The commercial world, the secular world hasn’t a clue as to the meaning of All Saints Day. The Satanic and superstitious themes that run through the day give it a dark side sending off messages that this is more than a day of play. Murder and death are part of the Halloween Movie fare. Horror sells. So does witchcraft. Horror has become regular entertainment fare for a growing segment of our society and has become a reflection of a reality that exists at the margins of our world.

Old and young alike enjoy a party and playing pretend. There is nothing wrong with dressing up to be somebody, when it is for fun, for a party. But sainthood, being identified as holy is not a pretend game. The neglect of the Saints in our country’s tradition is a pity because it can make the whole idea of sainthood and of the communion of the saints, seem inaccessible to people. Popularly, a saint is pictured as one who is perfect; someone who has been a spiritual overachiever. It is true that those the universal church has declared to be saints lived good lives, but these wonderful folk are only bright examples of something that is very common; bright examples of a deep and abiding faith in Christ Jesus that has issued forth in action in real lives. This can happen to us as well.

Pope JPII identified hundreds of ordinary people who were extraordinarily generous in giving of themselves and their fortunes in Christ’s service in the midst of our own evil modern times.

The word Saint derives from the word Sanctus - which we translate as the word "holy". That simply means: set aside for the service of God.

In Paul’s letters, the word - sanctus - the word saint - is applied without further distinction to the company of those who believe in Christ Jesus and who strive to live faithfully according to his teachings and his example.

"Paul, an apostle of Christ Jesus by the will of God, to the

saints who are in Ephesus and are faithful in Christ Jesus - grace

to you and peace from God our Father and the Lord Jesus Christ."

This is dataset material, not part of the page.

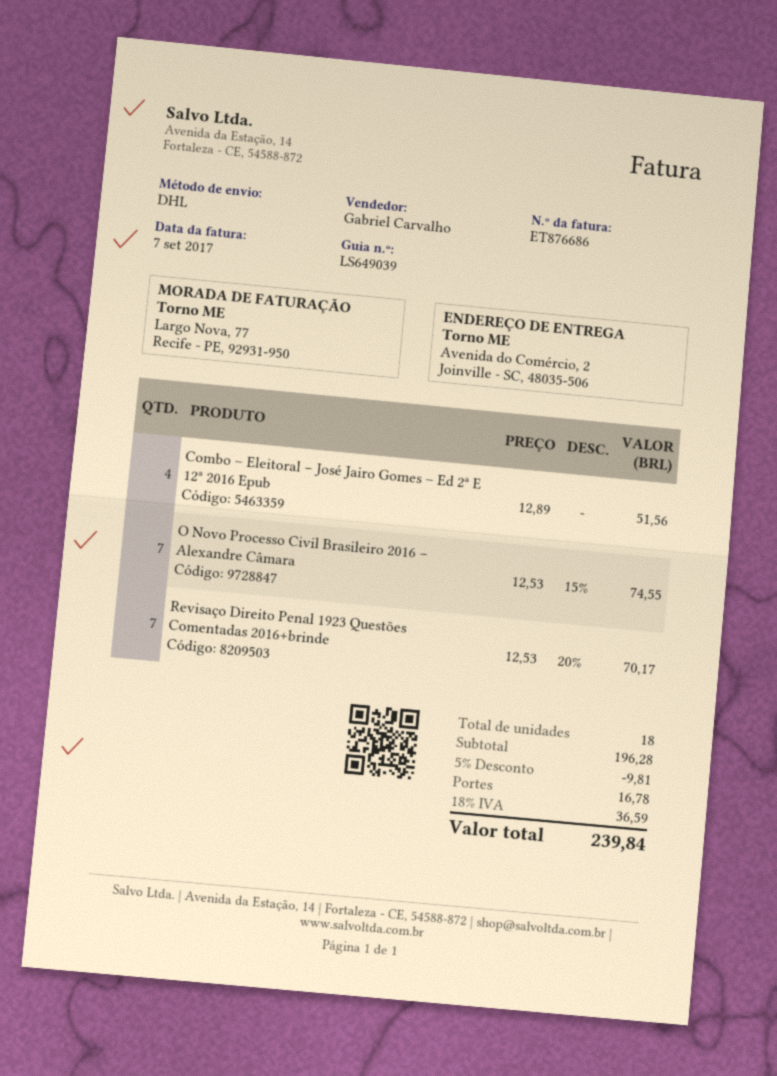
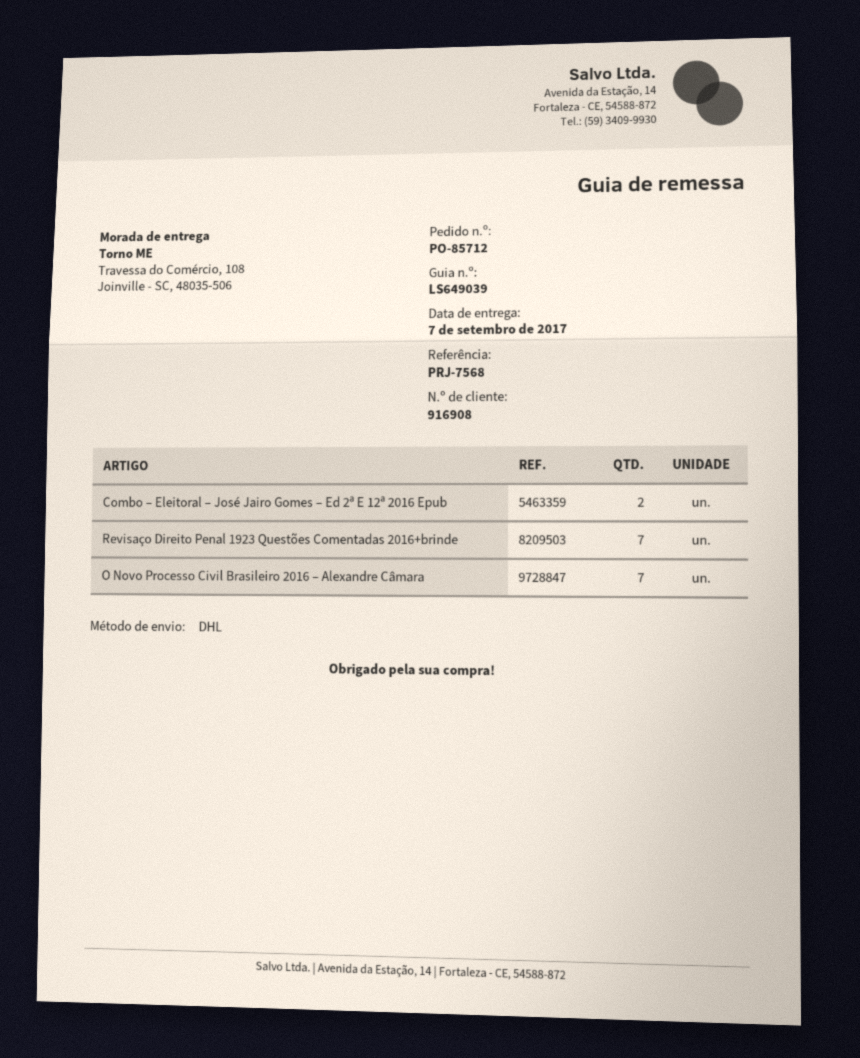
ship to: Avenida do Comércio, 2, Joinville - SC, 48035-506 -> Travessa do Comércio, 108, Joinville - SC, 48035-506
Combo – Eleitoral – José Jairo Gomes – Ed 2ª E 12ª 2016 Epub: 4 -> 2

Paul, a servant of Jesus Christ, called to be an apostle... to

all God’s beloved in Rome, who are called to be saints. Grace to

you and peace...."

And the church in Corinth:

Paul, called to be an apostle of Christ Jesus, by the will of God, and our brother Sosthenes, to the church of God that is in Corinth, to those sanctified in Christ Jesus, called to be saints, together with all those who in every place call on the name of our Lord Jesus Christ...

Saints are all around us: people who are holy, people who are set apart from the rest of the world who are distinguished because they believe in Christ Jesus and live faithfully as he has shown them.

Saints are normal people, normal people who differ from most others in this world, not because of the degree of their moral perfection, but because of the degree of their trust in God, and how they live their faith daily. Their example inspires others to believe in and follow the Christ.

The Corinthian Christians were hardly “saintly” as they had severe moral problems in their daily life. Yet, because they had set out to follow Christ, Paul calls them saints even though they were not perfect. We are saints. We are called to be saints. We are not perfect, but we are set apart by our baptism to serve God and mankind in Christ’s name. Thus we are holy. Showing something of Christ’s light in our lives.

In this evil world, some call children martyrs when they tie explosives to themselves and set it off, killing innocent people around them. These are not martyrs; they are not dying because they have lived for a cause. They die not out of love and in an attempt to serve God by living righteously in this world; they die to act out hatred. So even the word “martyr” has, like many other good like saint and the Holy Day called All Saints, is losing its meaning.